In the listing below, the lines starting with the line with "[639,157,700,170] fromat ->" and going on through the line with "(880, 565) none" are to be reproduced exactly, and only those.

Given data
__________
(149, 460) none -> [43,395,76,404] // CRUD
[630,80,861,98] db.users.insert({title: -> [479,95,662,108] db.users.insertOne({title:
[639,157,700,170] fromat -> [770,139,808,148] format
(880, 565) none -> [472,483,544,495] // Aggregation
__________
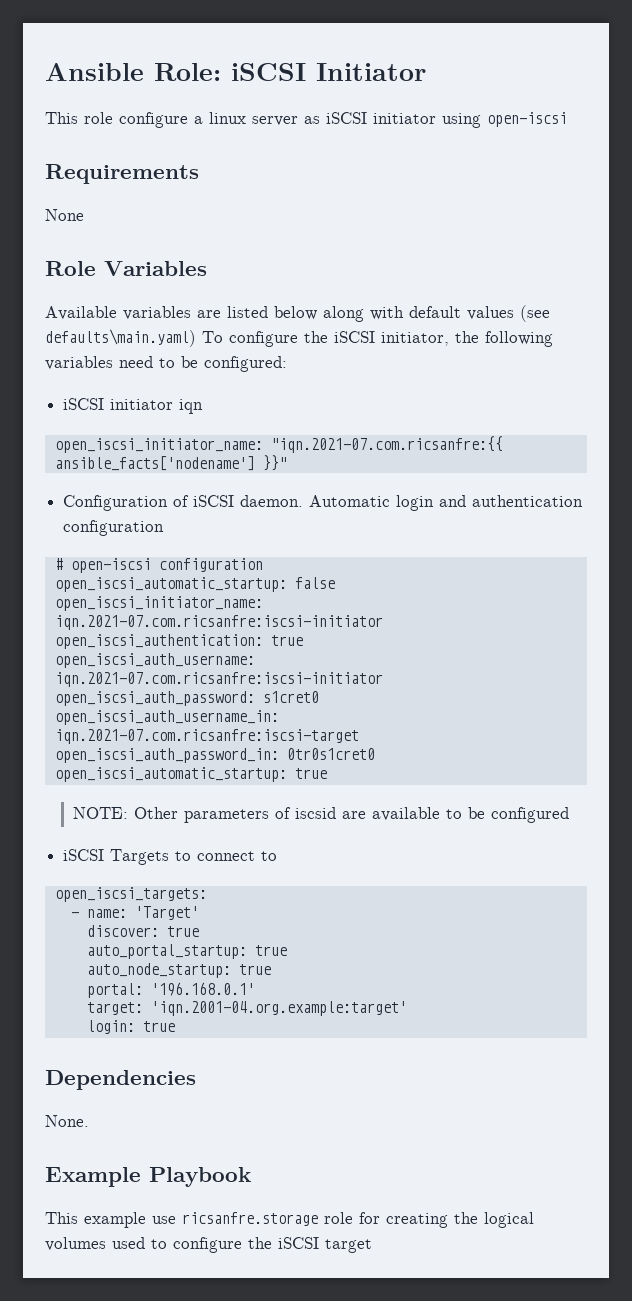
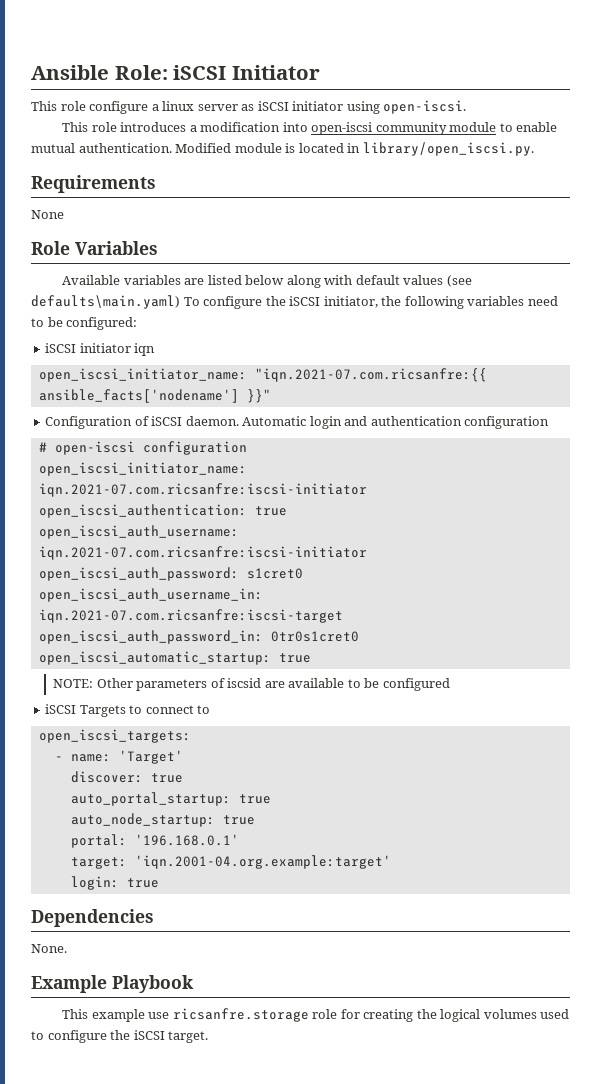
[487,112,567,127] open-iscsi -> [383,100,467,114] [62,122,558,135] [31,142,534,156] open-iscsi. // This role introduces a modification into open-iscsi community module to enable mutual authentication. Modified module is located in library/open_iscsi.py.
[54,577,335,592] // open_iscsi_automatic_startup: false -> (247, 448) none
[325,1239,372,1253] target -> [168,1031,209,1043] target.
__________
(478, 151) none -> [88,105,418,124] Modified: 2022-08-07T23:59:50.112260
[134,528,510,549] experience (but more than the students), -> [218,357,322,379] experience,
__________
Answer for the task
[639,157,700,170] fromat -> [770,139,808,148] format
(880, 565) none -> [472,483,544,495] // Aggregation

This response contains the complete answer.